# Took a lamb leg for a spin...



## mossymo (Dec 5, 2015)

Boneless leg of lamb seasoned with Tatonka Dust on the rotisserie getting some cherry smoke and cooking indirect courtesy of the Vortex to a internal meat temp of 140º and then pulled for a rest.













IMG_3690.JPG



__ mossymo
__ Dec 5, 2015





-----

Removed the rotisserie from the grill, flipped the Vortex for more indirect cooking, added a grate to put on a French loaf my wife doctored up with a olive cheese bread recipe and a bag of frozen veggies, a green bean/carrot blend flavored up with some butter, bacon pieces and Tatonka Dust in the cast iron pans.













IMG_3702.JPG



__ mossymo
__ Dec 5, 2015





-----

Plated and ated... this was an excellent meal!













IMG_3715.JPG



__ mossymo
__ Dec 5, 2015






Thanks for looking!


----------



## WaterinHoleBrew (Dec 5, 2015)

That looks awesome, nice meal !  You have also reminded me I need to order more Tatonka Dust !


----------



## bluewhisper (Dec 5, 2015)

I'm digging a hole under your fence.


----------



## dirtsailor2003 (Dec 5, 2015)

Looks tasty!

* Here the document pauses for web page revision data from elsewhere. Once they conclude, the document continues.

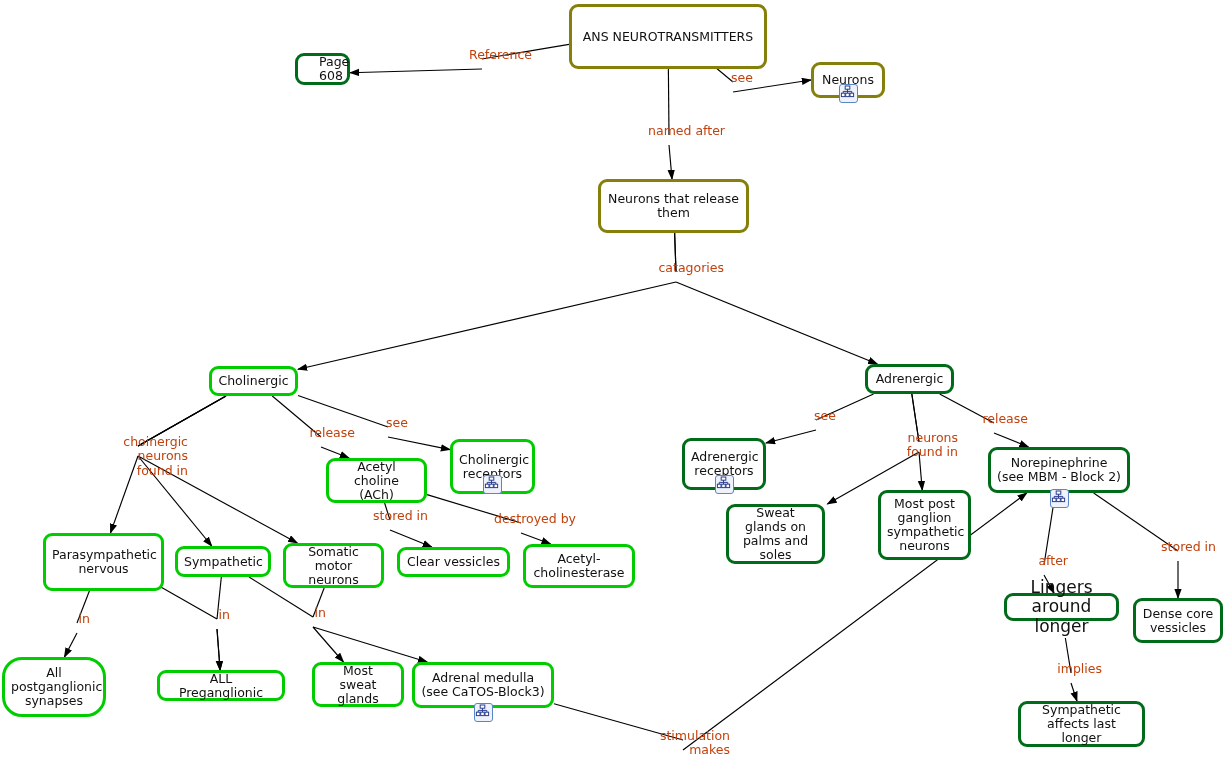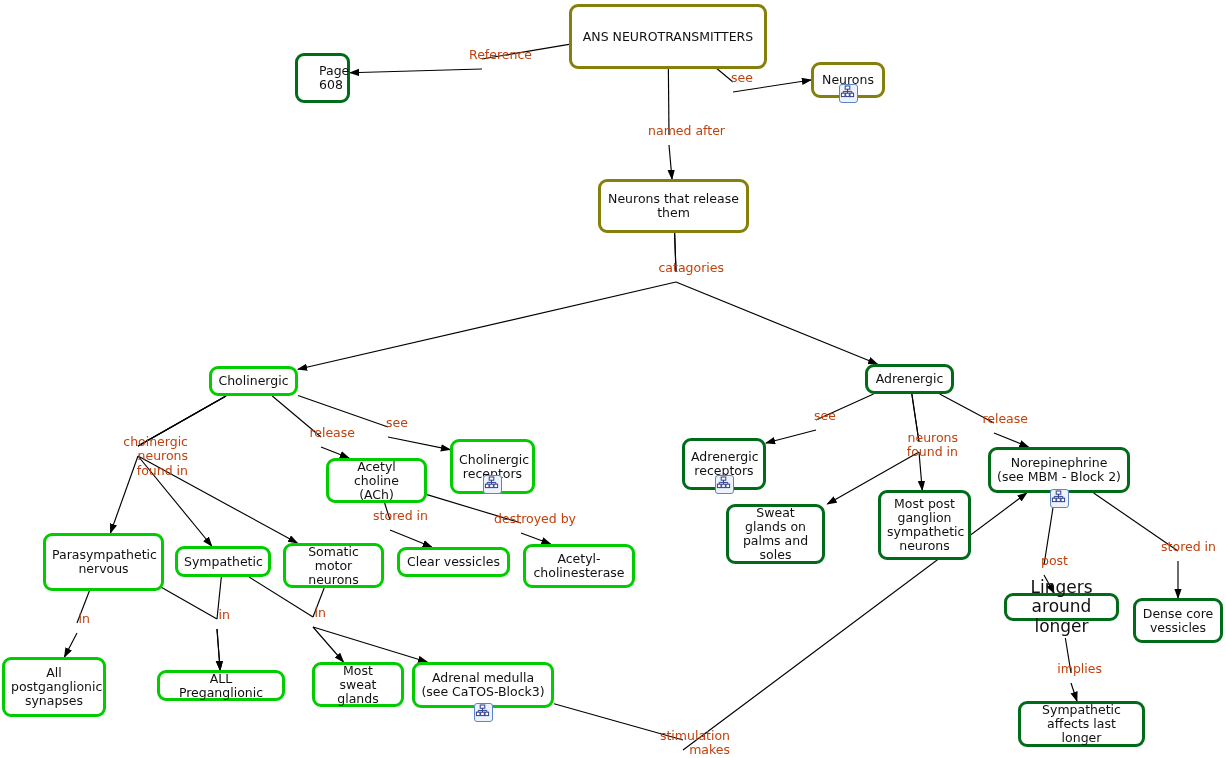"Page" div.node { height: 50px -> 32px }
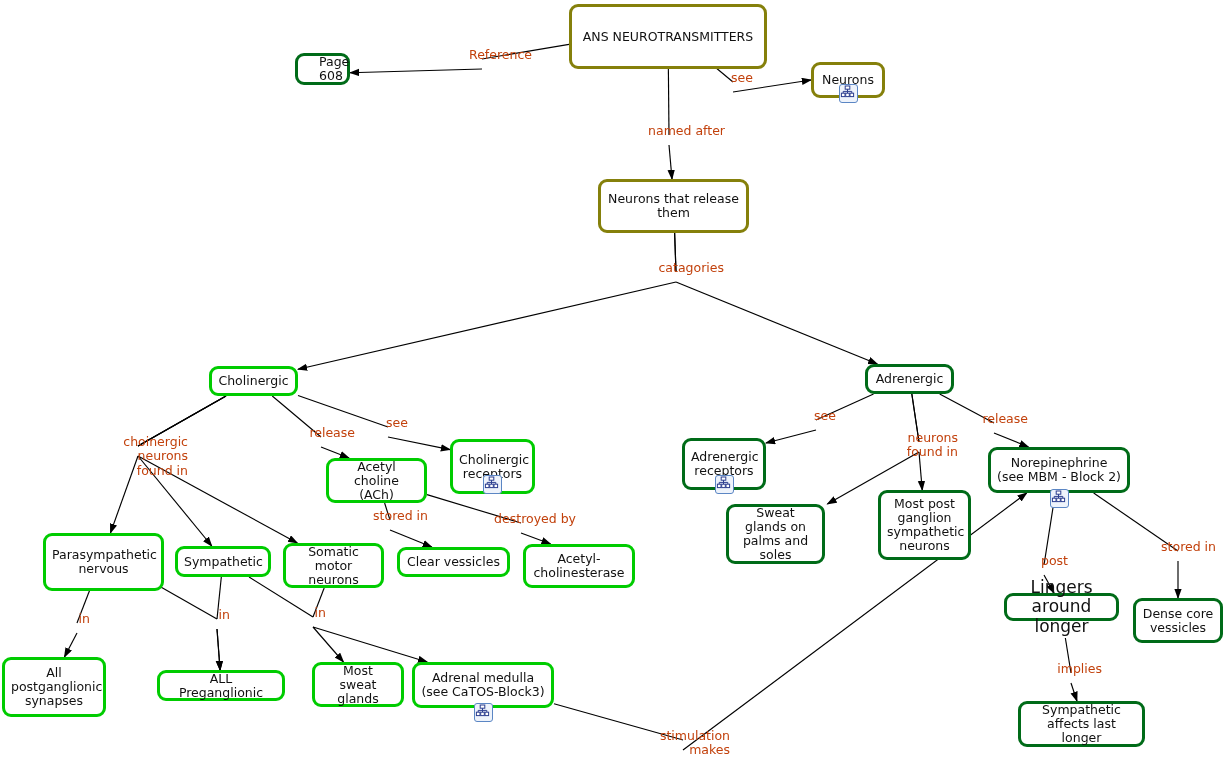"post" div.elabel { text: post -> after }
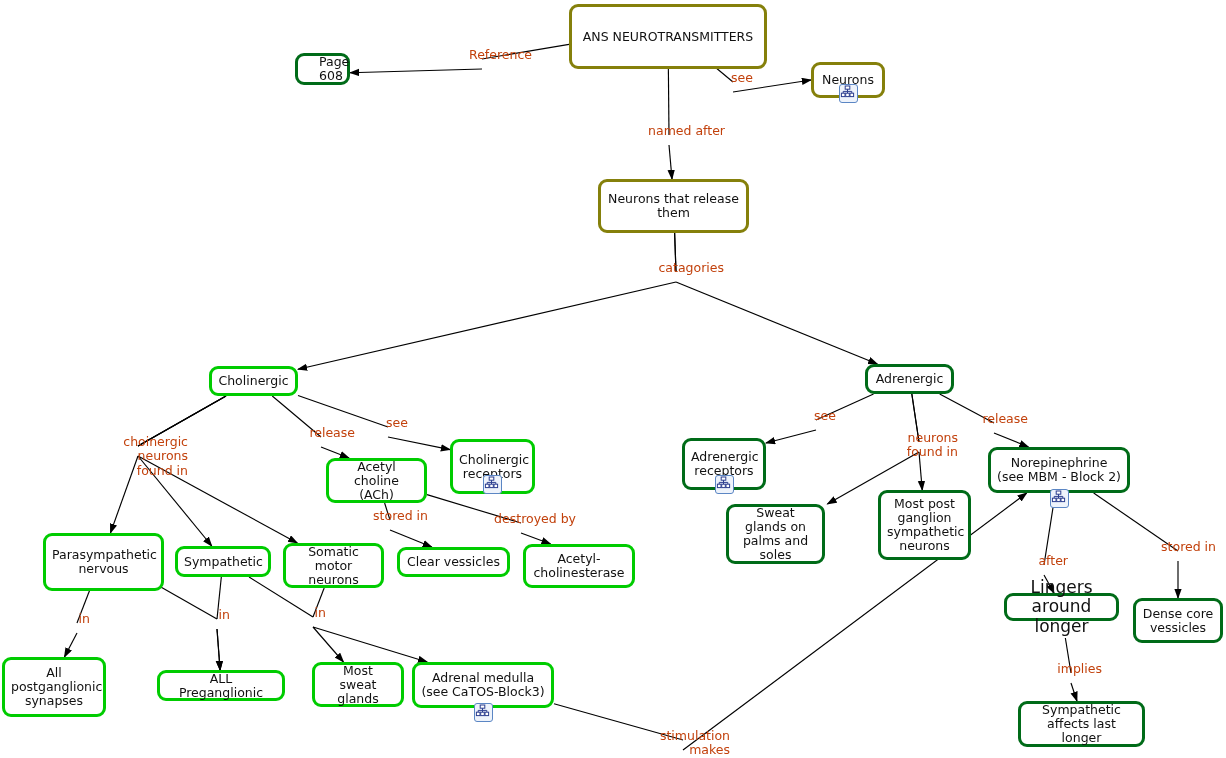"All" div.node { border-radius: none -> 20px }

Wish I could do MSG, I'd give the Tatonka dust a try if I could.


----------



## mossymo (Dec 5, 2015)

dirtsailor2003 said:


> Looks tasty! Wish I could do MSG, I'd give the Tatonka dust a try if I could.



The MSG is a sub-ingredient of one of the many ingredients in Tatonka Dust seasoning. Our neighbor is MSG intolerant and has no issues using the seasoning. I am not saying it will be fine for you as everyone is different and you know best for yourself, just letting you know the amount is very, very low...


----------



## pc farmer (Dec 5, 2015)

Great meal Marty.


----------



## b-one (Dec 5, 2015)

Looks awesome! Plated and ated is a great saying I love it!


----------